• **What to produce**
Where in the records does the word "donated" occur? Copy each line in which it does.
=== Begin Enclosure ===
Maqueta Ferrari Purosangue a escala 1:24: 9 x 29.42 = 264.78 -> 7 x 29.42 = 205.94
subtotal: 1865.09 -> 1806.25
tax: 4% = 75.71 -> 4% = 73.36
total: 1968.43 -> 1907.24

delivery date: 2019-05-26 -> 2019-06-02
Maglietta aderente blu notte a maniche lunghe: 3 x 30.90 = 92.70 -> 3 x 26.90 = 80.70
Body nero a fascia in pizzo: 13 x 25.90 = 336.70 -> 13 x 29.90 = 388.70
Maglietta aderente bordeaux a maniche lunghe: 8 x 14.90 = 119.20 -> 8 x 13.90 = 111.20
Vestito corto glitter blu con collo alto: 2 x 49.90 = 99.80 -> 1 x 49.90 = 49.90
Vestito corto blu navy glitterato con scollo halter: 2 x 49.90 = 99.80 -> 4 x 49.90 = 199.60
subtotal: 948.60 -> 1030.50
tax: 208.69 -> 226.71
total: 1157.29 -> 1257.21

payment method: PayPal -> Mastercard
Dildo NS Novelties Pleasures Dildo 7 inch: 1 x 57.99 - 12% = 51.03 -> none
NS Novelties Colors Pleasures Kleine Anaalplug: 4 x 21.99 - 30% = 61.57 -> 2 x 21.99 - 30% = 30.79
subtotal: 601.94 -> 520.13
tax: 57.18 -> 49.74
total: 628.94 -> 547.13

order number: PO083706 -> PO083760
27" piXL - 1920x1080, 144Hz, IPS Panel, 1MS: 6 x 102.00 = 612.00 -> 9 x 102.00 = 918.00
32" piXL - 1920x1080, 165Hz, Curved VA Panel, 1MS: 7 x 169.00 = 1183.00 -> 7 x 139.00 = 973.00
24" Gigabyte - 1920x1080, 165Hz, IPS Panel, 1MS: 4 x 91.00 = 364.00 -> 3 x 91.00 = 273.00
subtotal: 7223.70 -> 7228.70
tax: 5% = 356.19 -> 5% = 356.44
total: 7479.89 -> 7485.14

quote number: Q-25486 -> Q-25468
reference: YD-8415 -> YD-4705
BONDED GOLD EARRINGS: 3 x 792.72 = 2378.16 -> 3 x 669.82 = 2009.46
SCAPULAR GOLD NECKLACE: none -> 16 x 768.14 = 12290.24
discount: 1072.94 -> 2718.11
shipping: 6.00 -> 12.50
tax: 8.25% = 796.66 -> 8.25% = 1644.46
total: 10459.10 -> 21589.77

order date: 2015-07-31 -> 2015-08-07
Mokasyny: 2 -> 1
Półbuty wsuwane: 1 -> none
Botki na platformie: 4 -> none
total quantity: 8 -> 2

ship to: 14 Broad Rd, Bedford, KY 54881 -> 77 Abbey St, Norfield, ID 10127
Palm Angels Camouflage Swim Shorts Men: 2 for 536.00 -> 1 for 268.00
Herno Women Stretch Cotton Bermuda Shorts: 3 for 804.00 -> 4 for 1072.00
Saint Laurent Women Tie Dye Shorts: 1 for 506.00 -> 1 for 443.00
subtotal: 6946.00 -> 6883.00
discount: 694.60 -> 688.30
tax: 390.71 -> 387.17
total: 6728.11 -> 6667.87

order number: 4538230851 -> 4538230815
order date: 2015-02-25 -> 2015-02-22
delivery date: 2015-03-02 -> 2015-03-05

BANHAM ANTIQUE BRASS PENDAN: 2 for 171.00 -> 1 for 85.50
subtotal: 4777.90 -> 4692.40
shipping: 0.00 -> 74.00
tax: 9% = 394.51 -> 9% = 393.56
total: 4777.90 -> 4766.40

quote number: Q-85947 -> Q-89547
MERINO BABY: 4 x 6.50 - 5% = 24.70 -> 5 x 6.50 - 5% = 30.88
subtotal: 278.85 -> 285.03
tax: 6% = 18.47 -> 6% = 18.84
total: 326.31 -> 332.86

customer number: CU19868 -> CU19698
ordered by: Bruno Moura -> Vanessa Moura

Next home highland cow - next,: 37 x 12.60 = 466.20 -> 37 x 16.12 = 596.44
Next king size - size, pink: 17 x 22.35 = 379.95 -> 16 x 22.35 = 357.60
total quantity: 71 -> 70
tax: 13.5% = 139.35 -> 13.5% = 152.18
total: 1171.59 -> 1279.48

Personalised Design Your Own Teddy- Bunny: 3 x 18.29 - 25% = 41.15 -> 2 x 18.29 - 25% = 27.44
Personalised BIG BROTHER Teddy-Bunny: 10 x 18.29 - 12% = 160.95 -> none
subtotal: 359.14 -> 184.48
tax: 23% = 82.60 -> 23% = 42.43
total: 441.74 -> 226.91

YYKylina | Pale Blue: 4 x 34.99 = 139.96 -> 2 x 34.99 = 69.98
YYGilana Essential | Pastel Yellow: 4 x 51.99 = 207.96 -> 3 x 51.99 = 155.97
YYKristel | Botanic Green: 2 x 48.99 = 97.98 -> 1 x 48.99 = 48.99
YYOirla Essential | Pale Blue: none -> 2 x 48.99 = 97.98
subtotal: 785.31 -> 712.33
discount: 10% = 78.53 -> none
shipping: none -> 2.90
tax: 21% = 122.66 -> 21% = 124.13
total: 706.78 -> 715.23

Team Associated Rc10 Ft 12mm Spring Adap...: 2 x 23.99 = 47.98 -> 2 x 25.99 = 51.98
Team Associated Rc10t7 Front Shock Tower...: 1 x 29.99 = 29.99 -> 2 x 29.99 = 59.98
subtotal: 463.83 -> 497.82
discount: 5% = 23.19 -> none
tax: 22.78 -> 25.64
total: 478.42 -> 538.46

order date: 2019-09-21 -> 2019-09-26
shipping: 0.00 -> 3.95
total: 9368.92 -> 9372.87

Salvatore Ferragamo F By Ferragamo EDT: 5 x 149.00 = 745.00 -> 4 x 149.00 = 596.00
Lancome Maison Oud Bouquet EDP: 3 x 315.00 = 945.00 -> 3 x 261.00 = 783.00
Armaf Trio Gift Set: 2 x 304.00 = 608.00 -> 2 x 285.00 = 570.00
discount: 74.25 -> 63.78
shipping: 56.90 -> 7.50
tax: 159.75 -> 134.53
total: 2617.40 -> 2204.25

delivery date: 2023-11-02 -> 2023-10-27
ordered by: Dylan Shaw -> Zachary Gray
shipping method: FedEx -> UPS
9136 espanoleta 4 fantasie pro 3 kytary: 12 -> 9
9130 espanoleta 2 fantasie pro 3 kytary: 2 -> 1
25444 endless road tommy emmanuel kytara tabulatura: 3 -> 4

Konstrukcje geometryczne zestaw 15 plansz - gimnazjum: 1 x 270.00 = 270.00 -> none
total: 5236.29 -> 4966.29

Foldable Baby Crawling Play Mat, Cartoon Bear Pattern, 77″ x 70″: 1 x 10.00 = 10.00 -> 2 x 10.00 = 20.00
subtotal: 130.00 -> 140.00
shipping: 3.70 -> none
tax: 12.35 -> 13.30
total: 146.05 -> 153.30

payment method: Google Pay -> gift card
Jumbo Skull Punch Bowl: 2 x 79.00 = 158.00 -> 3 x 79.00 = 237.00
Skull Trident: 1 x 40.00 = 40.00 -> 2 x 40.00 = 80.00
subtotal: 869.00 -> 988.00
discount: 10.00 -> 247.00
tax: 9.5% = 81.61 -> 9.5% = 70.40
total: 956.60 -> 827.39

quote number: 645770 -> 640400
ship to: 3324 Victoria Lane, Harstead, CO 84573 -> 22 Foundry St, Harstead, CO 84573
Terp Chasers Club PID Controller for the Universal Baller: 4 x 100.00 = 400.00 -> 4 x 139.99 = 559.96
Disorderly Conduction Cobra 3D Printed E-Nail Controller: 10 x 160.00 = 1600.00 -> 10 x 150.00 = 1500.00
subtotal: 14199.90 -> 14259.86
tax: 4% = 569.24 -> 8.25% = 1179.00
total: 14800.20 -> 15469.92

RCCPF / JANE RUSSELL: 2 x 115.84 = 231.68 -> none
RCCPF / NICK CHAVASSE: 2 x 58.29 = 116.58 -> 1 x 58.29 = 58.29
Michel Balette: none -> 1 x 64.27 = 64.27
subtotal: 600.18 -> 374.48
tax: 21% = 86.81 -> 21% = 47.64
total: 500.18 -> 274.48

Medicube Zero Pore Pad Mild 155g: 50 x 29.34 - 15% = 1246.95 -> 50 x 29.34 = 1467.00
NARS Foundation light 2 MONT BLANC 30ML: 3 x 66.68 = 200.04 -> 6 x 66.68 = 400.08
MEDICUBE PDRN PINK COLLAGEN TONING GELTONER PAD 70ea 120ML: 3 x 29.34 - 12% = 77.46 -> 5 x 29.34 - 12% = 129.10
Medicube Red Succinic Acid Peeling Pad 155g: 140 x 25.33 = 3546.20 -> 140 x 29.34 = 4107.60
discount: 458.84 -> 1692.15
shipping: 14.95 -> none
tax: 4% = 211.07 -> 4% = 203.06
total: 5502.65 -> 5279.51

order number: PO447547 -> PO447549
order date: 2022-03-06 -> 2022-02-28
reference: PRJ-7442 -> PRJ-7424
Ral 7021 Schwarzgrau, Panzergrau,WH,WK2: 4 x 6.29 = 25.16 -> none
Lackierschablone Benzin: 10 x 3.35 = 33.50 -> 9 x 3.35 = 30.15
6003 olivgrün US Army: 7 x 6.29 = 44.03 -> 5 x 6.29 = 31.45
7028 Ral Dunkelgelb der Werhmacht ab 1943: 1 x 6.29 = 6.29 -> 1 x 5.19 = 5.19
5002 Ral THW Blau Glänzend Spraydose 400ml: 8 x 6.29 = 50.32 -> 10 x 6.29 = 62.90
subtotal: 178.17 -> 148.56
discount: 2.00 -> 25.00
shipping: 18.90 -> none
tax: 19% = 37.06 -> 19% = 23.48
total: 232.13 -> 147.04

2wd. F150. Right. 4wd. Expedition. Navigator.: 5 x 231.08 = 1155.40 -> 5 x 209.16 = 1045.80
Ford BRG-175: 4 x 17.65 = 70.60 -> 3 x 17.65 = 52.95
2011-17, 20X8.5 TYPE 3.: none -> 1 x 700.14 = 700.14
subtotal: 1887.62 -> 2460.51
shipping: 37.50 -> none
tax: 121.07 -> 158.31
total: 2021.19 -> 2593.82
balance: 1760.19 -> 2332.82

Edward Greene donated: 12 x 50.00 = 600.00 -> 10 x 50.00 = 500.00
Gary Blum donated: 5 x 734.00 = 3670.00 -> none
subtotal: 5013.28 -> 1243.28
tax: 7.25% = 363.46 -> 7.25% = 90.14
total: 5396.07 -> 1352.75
=== End Enclosure ===
• **Written answer**
Edward Greene donated: 12 x 50.00 = 600.00 -> 10 x 50.00 = 500.00
Gary Blum donated: 5 x 734.00 = 3670.00 -> none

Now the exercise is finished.